Это было также бурное время, когда разгорелись споры о том, не пытался ли доктор Роберт Галло, самый цитируемый ученый 1980-х и 1990-х годов, присвоить себе заслугу открытия вируса ВИЧ французским ученым Люком Монтанье.
Была ли это попытка кражи или просто честная ошибка?
В 2008 году Монтанье получит Нобелевскую премию за открытие вируса ВИЧ, а имя Галло будет отсутствовать. У меня сложилось устойчивое мнение о Галло и о том, что такие ученые, как он, делают с профессией.
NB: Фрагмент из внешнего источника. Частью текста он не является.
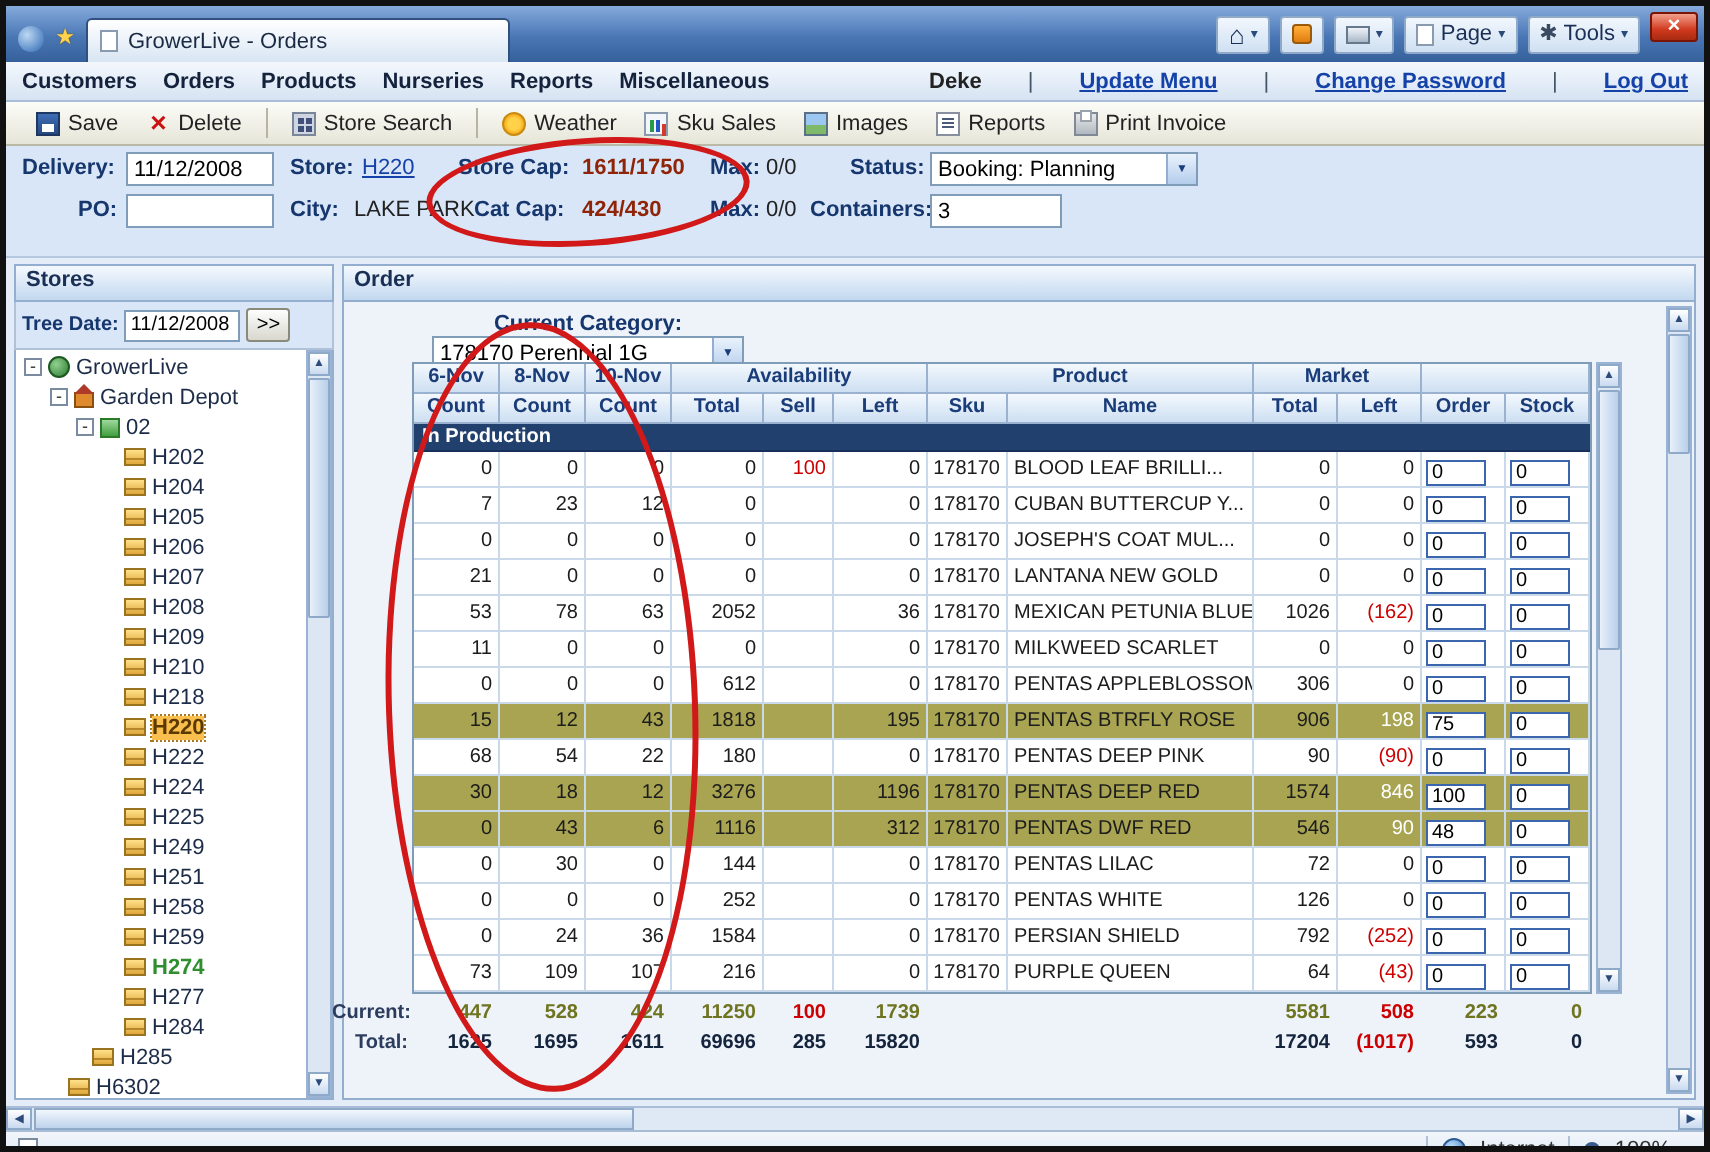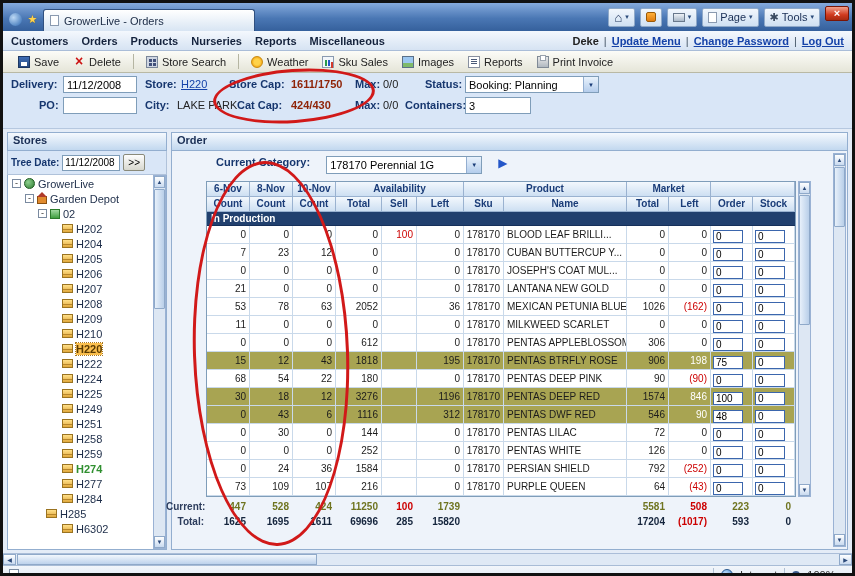--- a/index.html
+++ b/index.html
@@ -27,7 +27,7 @@
 
 .menubar{height:20px;background:linear-gradient(#f4f8fd,#d6e3f3);border-bottom:1px solid #aabdd8;display:flex;align-items:center;padding:0 8px;font-size:11px;}
 .menu-item{font-weight:bold;color:#14223c;margin-right:13px;cursor:default;}
-.menu-right{margin-left:auto;display:flex;align-items:center;gap:5px;}
+.menu-right{margin-left:auto;display:flex;align-items:center;gap:23px;}
 .user-name{color:#222;font-weight:bold;}
 .link-sep{color:#456;}
 .menu-link{color:#1542a8;font-weight:bold;text-decoration:underline;cursor:pointer;}

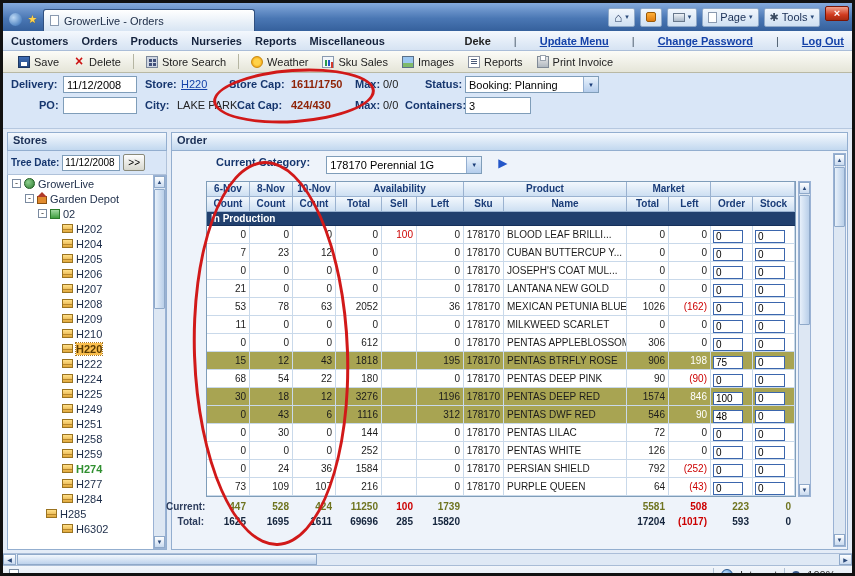--- a/index.html
+++ b/index.html
@@ -84,7 +84,7 @@
 
 .order-panel{flex:1;display:flex;flex-direction:column;}
 .order-body{flex:1;background:#eef3fa;border:1px solid #93aecf;border-top:none;position:relative;}
-.cat-row{position:absolute;left:44px;top:5px;display:flex;align-items:flex-start;gap:16px;font-size:11px;}
+.cat-row{position:absolute;left:44px;top:5px;display:flex;align-items:center;gap:0;font-size:11px;flex-direction:column;}
 .cat-lbl{font-weight:bold;color:#16366e;}
 .cat-sel{width:156px;height:18px;border:1px solid #7f9db9;background:#fff;display:flex;align-items:center;padding-left:3px;font-size:11px;}
 .go-arrow{color:#2456c8;font-size:12px;cursor:pointer;}

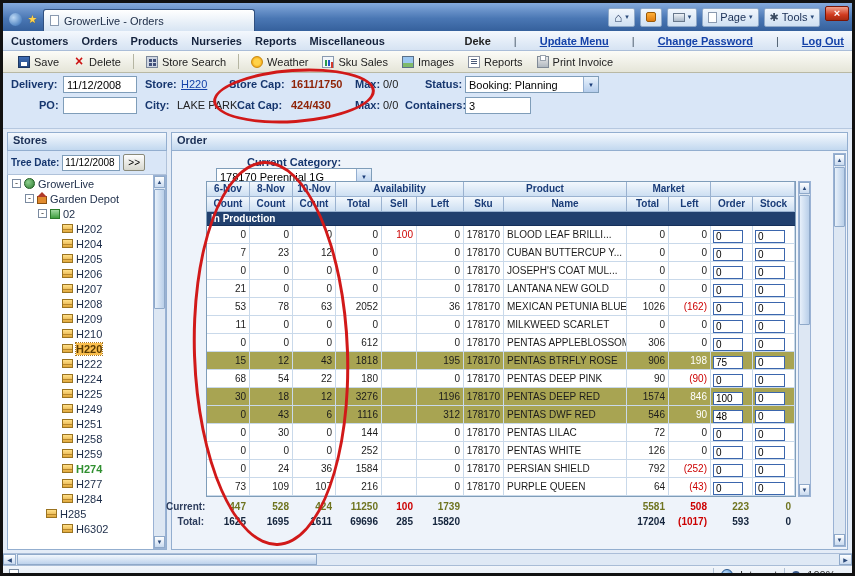--- a/index.html
+++ b/index.html
@@ -313,6 +313,10 @@
             <div class="tree-row" style="padding-left: 54px;">
               <span class="tico crate-ico"></span>
               <span class="tlabel">H210</span>
+            </div>
+            <div class="tree-row" style="padding-left: 54px;">
+              <span class="tico crate-ico"></span>
+              <span class="tlabel">H218</span>
             </div>
             <div class="tree-row selected" style="padding-left: 54px;">
               <span class="tico crate-ico"></span>

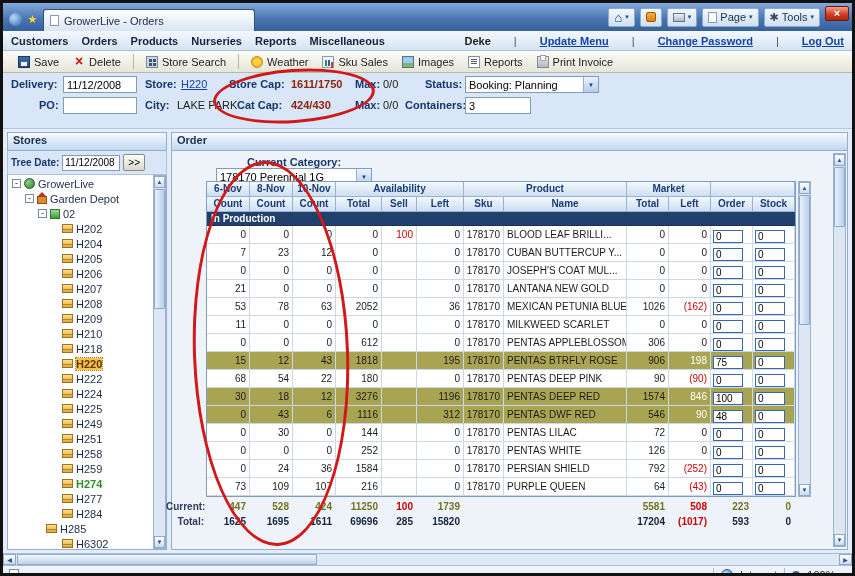--- a/index.html
+++ b/index.html
@@ -366,7 +366,7 @@
               <span class="tico crate-ico"></span>
               <span class="tlabel">H285</span>
             </div>
-            <div class="tree-row" style="padding-left: 54px;">
+            <div class="tree-row" style="padding-left: 26px;">
               <span class="tico crate-ico"></span>
               <span class="tlabel">H6302</span>
             </div>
В 1986 году правительство в своей бесконечной мудрости приняло решение о ликвидации программы "Модификаторы биологических реакций". Мне пришлось бы искать новую должность в Институте. Кроме того, примерно в это время я наблюдал, как старший научный сотрудник давал указания молодому японскому постдоку изменить данные в эксперименте. Постдок был явно обеспокоен таким распоряжением. Вскоре после этого обмена он покончил жизнь самоубийством, выпив азид натрия - белое твердое вещество, которое размыкает цепь переноса электронов, в результате чего человек задыхается и умирает. Я пошел к директору программы (начальнику Фрэнка) и рассказал ему о том, чему я был свидетелем. "Я знаю, почему он покончил с собой", - сказал я. Моему начальнику это было неинтересно. Старший научный сотрудник получил результаты. Молодого японского постдока списали на эмоциональные проблемы, оставив после него жену и двух маленьких детей.